Announcement

**Weasel** · 15 April 2019, 11:37 AM

Originally posted by wizard69 View Post

is this true on a modern SoC with an integrated GPU with access to all memory?

I don't know. I've yet to see the contrary, so why don't you show an example?

**coder** · 16 April 2019, 02:17 AM

Originally posted by sdack View Post

That's just what you think. Intel believes there is room for more and so do I. There is always room for more and it doesn't have to be big, but it also needs simple methods to give it a wider spectrum and to promote AI software. When you don't get that then that's too bad, but it's coming. Whether you want it, need it, like it or not. You're just having an opinion. Others do have a need for it.

I'm struggling to find any logical consistency, here. You're saying more horsepower is needed, but not a proper solution? It's like saying that the Pentium should've included instructions to make floating point arithmetic more efficient to emulate in software, rather than just including a proper FPU, to use your analogy.

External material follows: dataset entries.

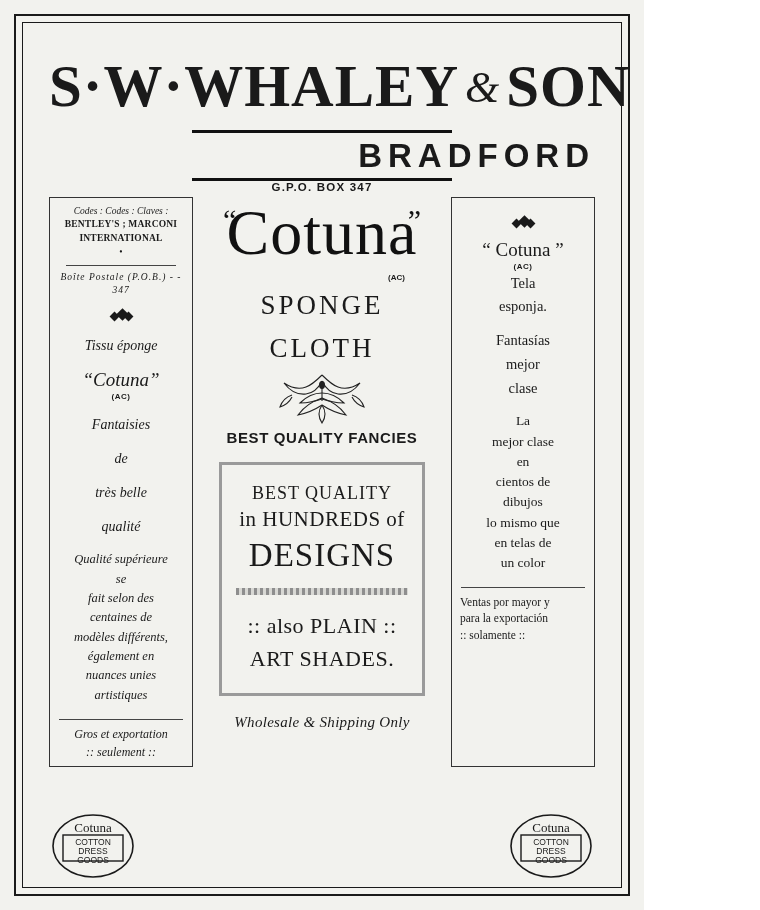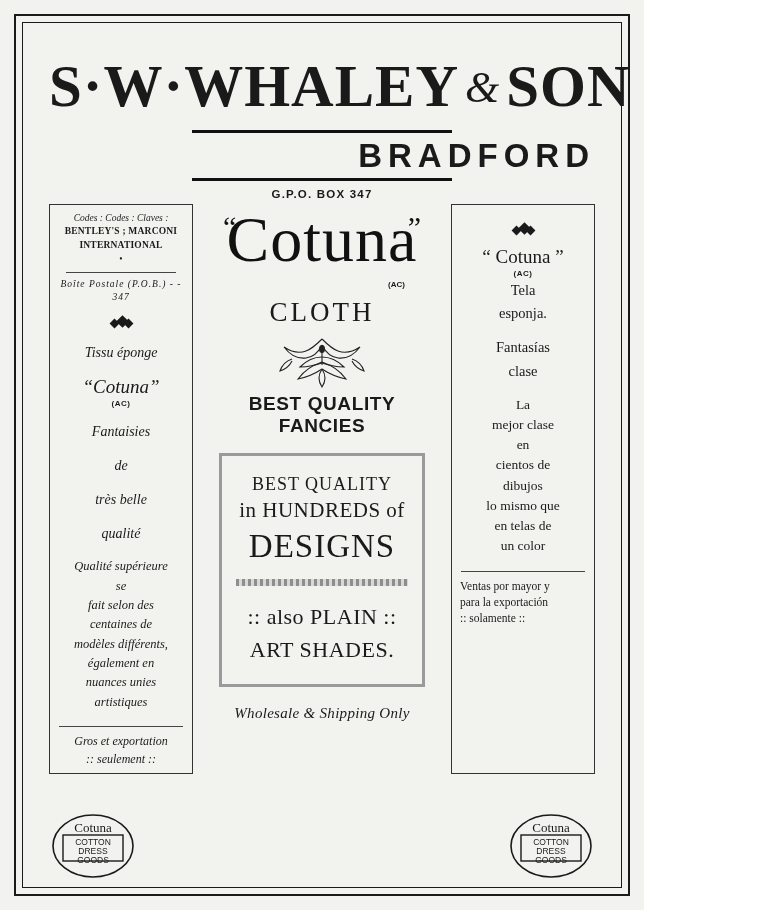--- a/index.html
+++ b/index.html
@@ -94,7 +94,6 @@
     font-weight: bold;
     font-size: 11.5px;
     letter-spacing: 1.2px;
-    margin-top: 7px;
   }
 
   

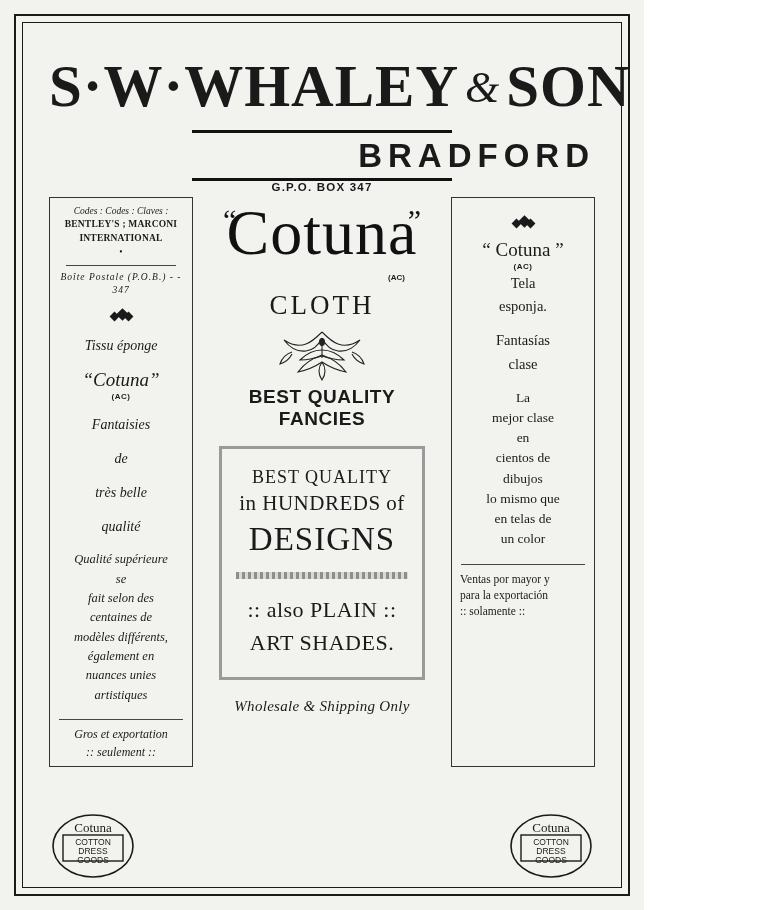--- a/index.html
+++ b/index.html
@@ -399,6 +399,7 @@
             <span class="ac-small-right">(AC)</span>
           </div>
 
+          <div class="sponge">SPONGE</div>
           <div class="sponge">CLOTH</div>
 
           <div class="ornament">

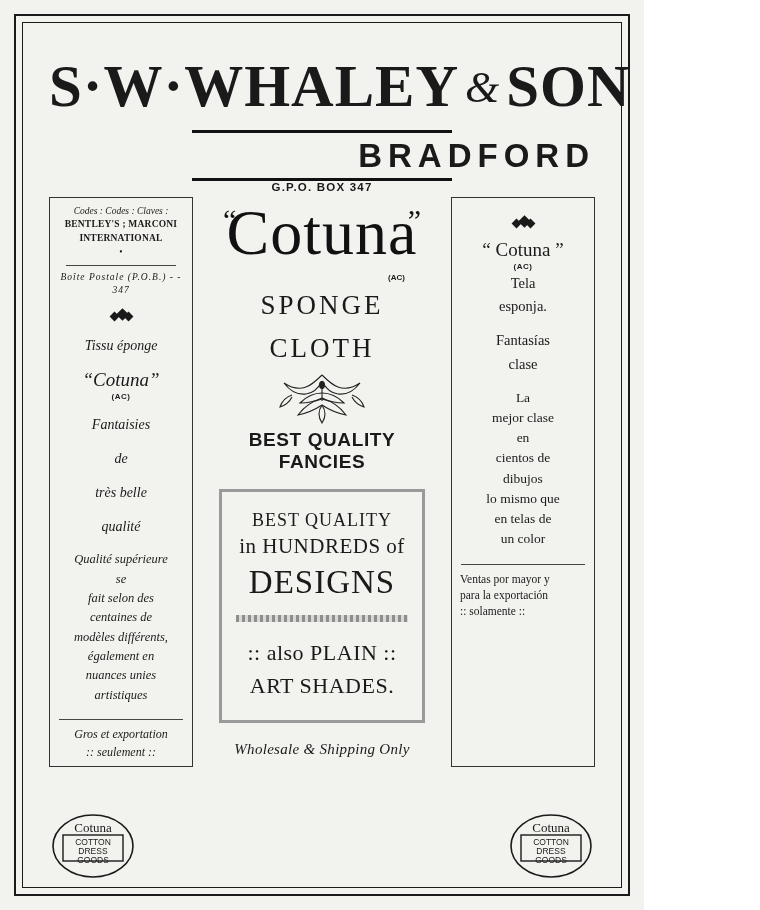--- a/index.html
+++ b/index.html
@@ -450,6 +450,7 @@
 
           <div class="es-block">
             <div class="es-line">Fantasías</div>
+            <div class="es-line">mejor</div>
             <div class="es-line">clase</div>
           </div>
 

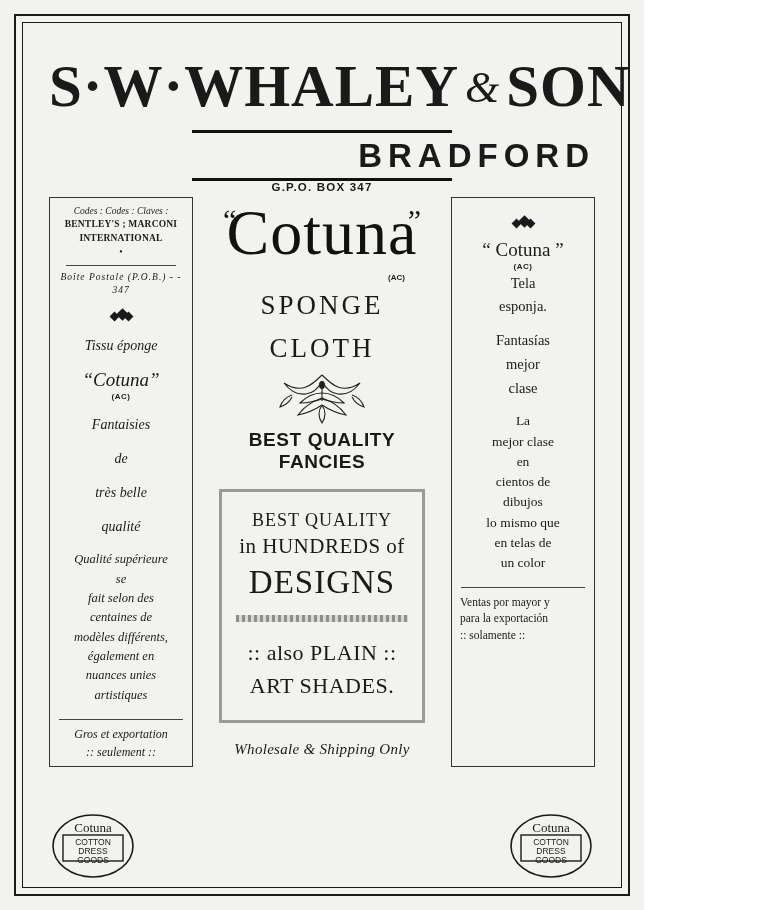--- a/index.html
+++ b/index.html
@@ -263,7 +263,7 @@
   .bqf {
     font-family: "Liberation Sans", sans-serif;
     font-weight: bold;
-    font-size: 19px;
+    font-size: 15px;
     letter-spacing: .6px;
     margin-top: 2px;
   }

And the market segmentation argument falls apart, because their low-end CPUs all have iGPUs, which are far more powerful and efficient than giving each CPU core a BFloat16-augmented AVX-512 unit (which they haven't announced), while the server solution (which will have the BFloat16 instructions) exists in the cloud that already has GPUs.

Then, you're saying that mine is an opinion, except that my opinion is wrong and yours is right. By definition, an opinion cannot be wrong.

Originally posted by sdack View Post

I suspect that some of you have forgotten about the bigger picture and what the true purposes of a CPU and GPU are. Just because AI software currently finds use in graphics doesn't mean such units should only exist in GPUs.

Yes, it does. The reason being that it's an incredibly parallel (and bandwidth-intensive) problem, like graphics. GPUs are optimized for such problems, which is why they've become the mainstay of AI, to date (it's no accident!). A general-purpose CPU will never be as competent at AI in exactly the same way that it'll never be as competent at graphics.

Originally posted by sdack View Post

So does the next generation of compression algorithms such as cmix use AI to achieve higher compression ratios than ever. When you then in 10-20 years from now compress files do you not want to require a GPU for it. You want the CPU, as in "Central Processing Unit", to do it.

What they'll do is exactly what they did for graphics, which is to integrate an AI unit on chip.

Originally posted by sdack View Post

The reason why we see AI units in GPUs first is because of applications such as image recognition, which deal with graphics.

Thanks for removing all doubt that you're completely out of your depth.

Originally posted by sdack View Post

It doesn't mean AI units should only exist in GPUs.

Actually, the only thing better than GPUs are specialized ASICs - or special-function units, as we're seeing crop up in many cell phone SoCs.

I honestly don't know if you're just playing devil's advocate or assuming that it must make sense because Intel is doing it. Either way, you lack the foundation on which to build the case you're trying to make. If you want to take it on faith that this is a good move by Intel, that's your opinion and you're entitled to it.

**coder** · 16 April 2019, 02:38 AM

Originally posted by Weasel View Post

Who said it's just for training? Can be used for executing the AI network as well and applying it on data.

One can do a lot of things. Whether they're justifiable is another matter.

In practice, people use integer arithmetic for inferencing, because it's good enough. VNNI already has integer support. Where people use BFloat16, in actual practice, is for training. Any floating point you really need to use in inferencing isn't enough to justify BFloat16 over just using float32.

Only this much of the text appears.